Alunos da primeira escola pública rural Cornelio Saavedra, na localidade de Bower, na província argentina de Córdoba. A educação sexual integral chega com especial dificuldade aos centros rurais da Argentina e do resto da América Latina. Foto: Fabiana Frayssinet/IPS
Alunos da primeira escola pública rural Cornelio Saavedra, na localidade de Bower, na província argentina de Córdoba. A educação sexual integral chega com especial dificuldade aos centros rurais da Argentina e do resto da América Latina. Foto: Fabiana Frayssinet/IPS

 

Buenos Aires, Argentina, 13/10/2014 – Na maioria dos países latino-americanos a educação sexual chegou às escolas, mas com um enfoque quase sempre restrito à prevenção de doenças sexualmente transmissíveis, que não modifica substancialmente o comportamento dos adolescentes, sobretudo nas camadas mais pobres. O compromisso de uma Educação Sexual Integral (ESI) foi assumido durante a Conferência Internacional sobre População e Desenvolvimento, realizada no Cairo em setembro de 1994.

Naquela ocasião, foi incorporado um enfoque de direitos humanos e gênero, para que mulheres e homens possam desfrutar plenamente sua saúde e seus direitos sexuais e reprodutivos, incluindo aspectos emocionais, psicológicos e afetivos, além da capacidade de aceitar o direito ao prazer.

“Embora se tenha avançado um pouco na inclusão da educação sexual e reprodutiva nos currículos na América Latina e no Caribe, constatamos que nem todos os países e suas diferentes jurisdições conseguiram incorporar esses conceitos plenamente nas atividades em sala de aula”, pontuou à IPS a coordenadora do Comitê da América Latina e do Caribe para a Defesa dos Direitos da Mulher (Cladem), a paraguaia Elba Núñez.

O estudo Sistematização Sobre Educação da Sexualidade na América Latina, divulgado em 2010 pelo Cladem, destaca que Argentina, Brasil, Colômbia, México e Uruguai são os países que mais se aproximam do conceito educacional de sexualidade integral.

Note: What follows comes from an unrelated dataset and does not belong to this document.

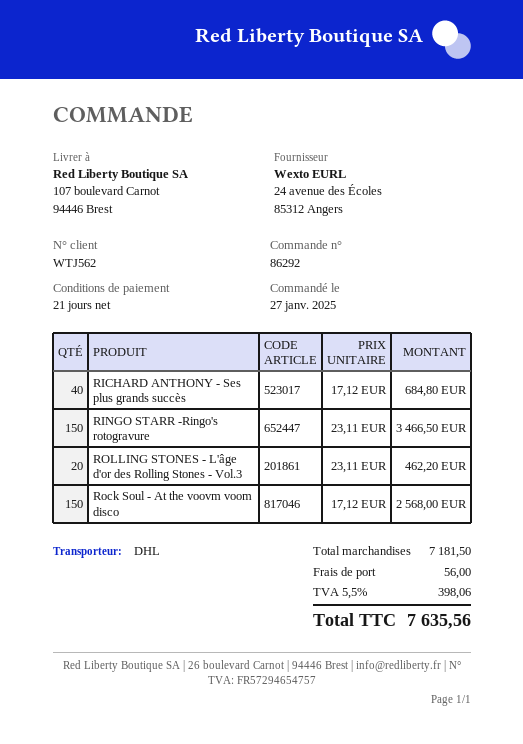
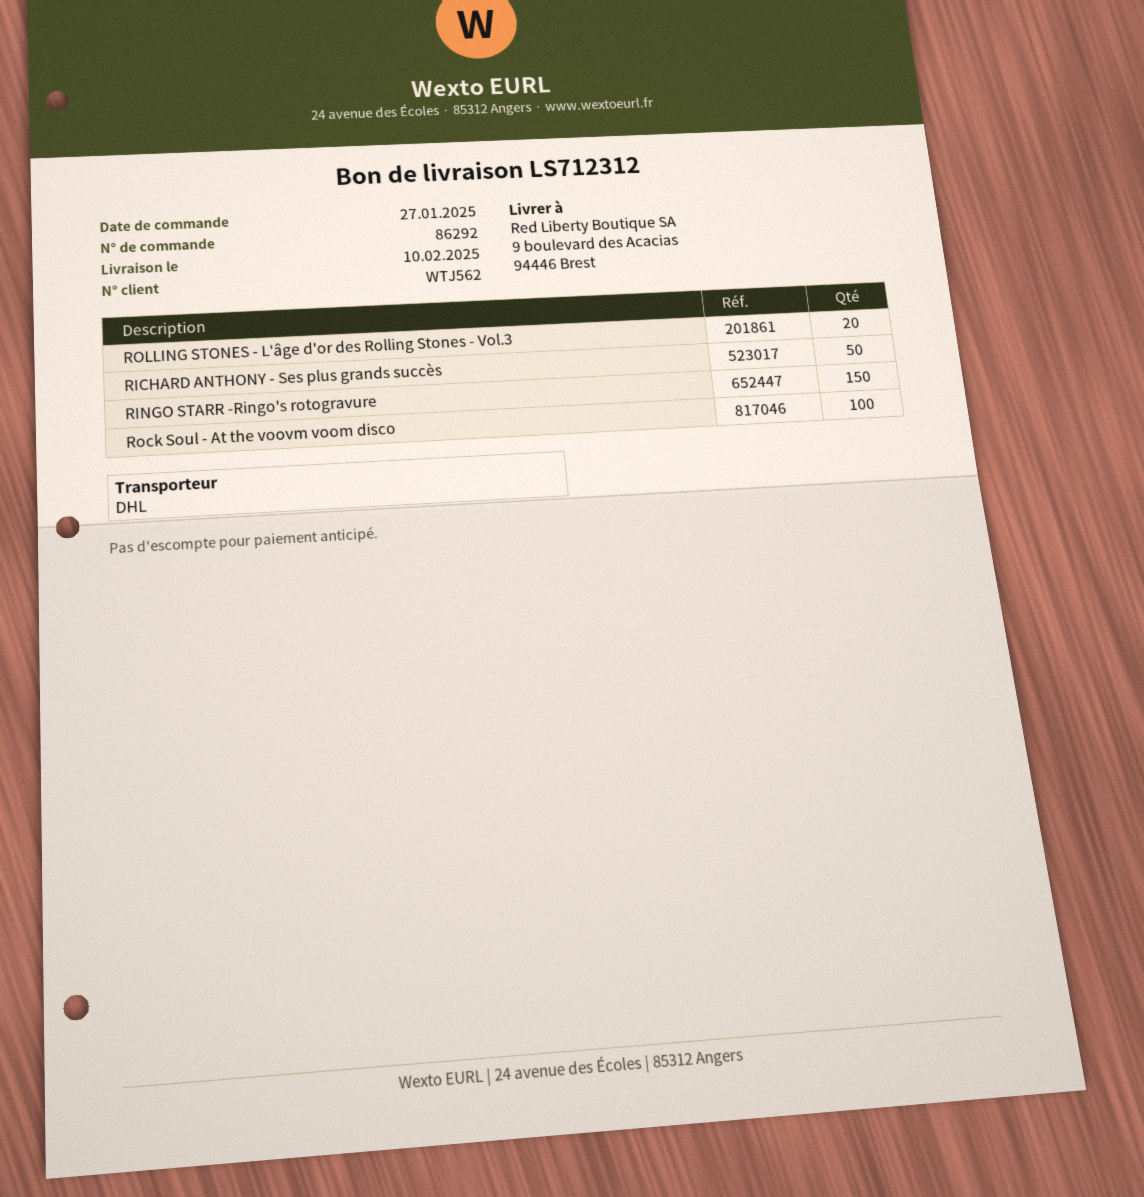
ship to: 107 boulevard Carnot, 94446 Brest -> 9 boulevard des Acacias, 94446 Brest
RICHARD ANTHONY - Ses plus grands succès: 40 -> 50
Rock Soul - At the voovm voom disco: 150 -> 100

Também são os que legislaram à respeito. Outros, como Costa Rica, Chile, El Salvador, Guatemala e Peru mantêm enfoques de “abstinência” e métodos anticoncepcionais, e enfatizam os aspectos espirituais da sexualidade, a importância da família e a necessidade de retardar o início da atividade sexual.

Mas em todos subsistem problemas “quanto ao gozo e exercício desse direito”, especialmente nas minorias étnicas e rurais, ressaltou Núñez, coincidindo com outras especialistas que analisaram para a IPS a situação regional da ESI. Também há dificuldades para aplicar os programas em suas regiões, com em Argentina, Brasil e México.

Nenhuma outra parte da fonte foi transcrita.